*ASSIGNED TASK*. Below is a set of records; reproduce them exactly without their pictures.
-------- INFORMATION SUPPLIED
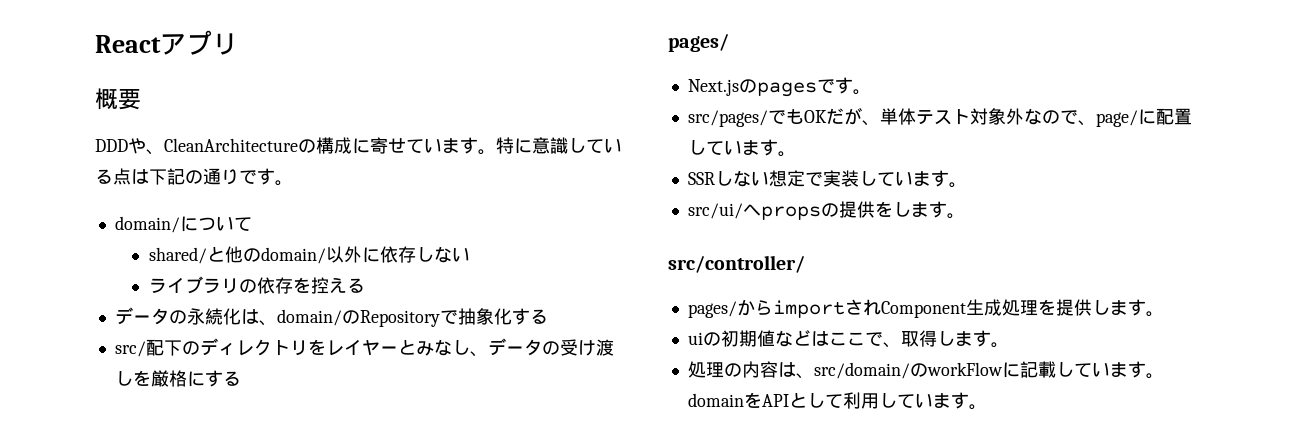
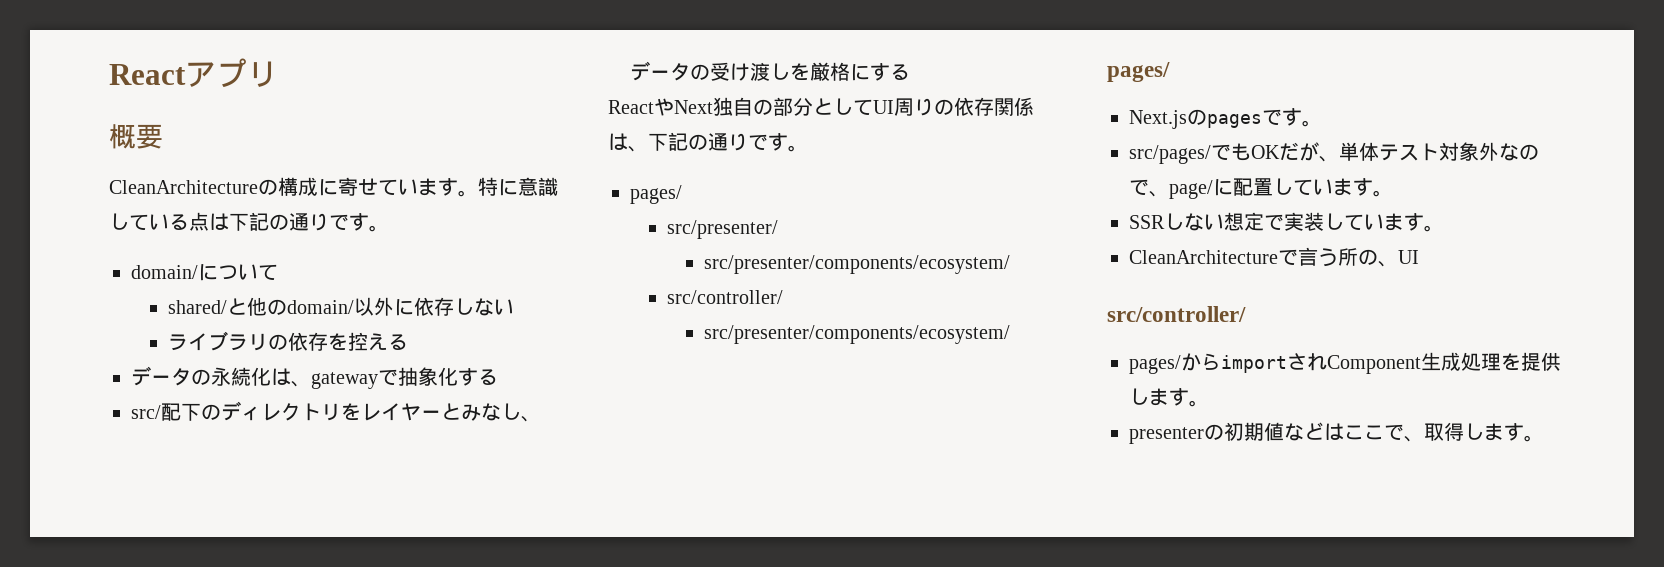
[95,138,164,155] DDDや、 -> (163, 136) none
[276,309,440,327] domain/のRepository -> [311,372,378,389] gateway
(241, 378) none -> [608,97,1034,116] [608,132,808,152] [630,185,682,204] [666,220,778,239] [703,255,1010,274] [666,290,783,304] [703,325,1010,344] // ReactやNext独自の部分としてUI周りの依存関係は、下記の通りです。 // pages/ // src/presenter/ // src/presenter/components/ecosystem/ // src/controller/ // src/presenter/components/ecosystem/
[687,201,965,220] src/ui/へpropsの提供をします。 -> [1129,247,1419,267] CleanArchitectureで言う所の、UI
[687,332,703,345] ui -> [1129,427,1204,444] presenter
[687,361,1164,379] [687,392,987,410] // 処理の内容は、src/domain/のworkFlowに記載しています。domainをAPIとして利用しています。 -> (1544, 438) none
----------------
*SOLUTION*.
[95,138,164,155] DDDや、 -> (163, 136) none
[276,309,440,327] domain/のRepository -> [311,372,378,389] gateway
(241, 378) none -> [608,97,1034,116] [608,132,808,152] [630,185,682,204] [666,220,778,239] [703,255,1010,274] [666,290,783,304] [703,325,1010,344] // ReactやNext独自の部分としてUI周りの依存関係は、下記の通りです。 // pages/ // src/presenter/ // src/presenter/components/ecosystem/ // src/controller/ // src/presenter/components/ecosystem/
[687,201,965,220] src/ui/へpropsの提供をします。 -> [1129,247,1419,267] CleanArchitectureで言う所の、UI
[687,332,703,345] ui -> [1129,427,1204,444] presenter
[687,361,1164,379] [687,392,987,410] // 処理の内容は、src/domain/のworkFlowに記載しています。domainをAPIとして利用しています。 -> (1544, 438) none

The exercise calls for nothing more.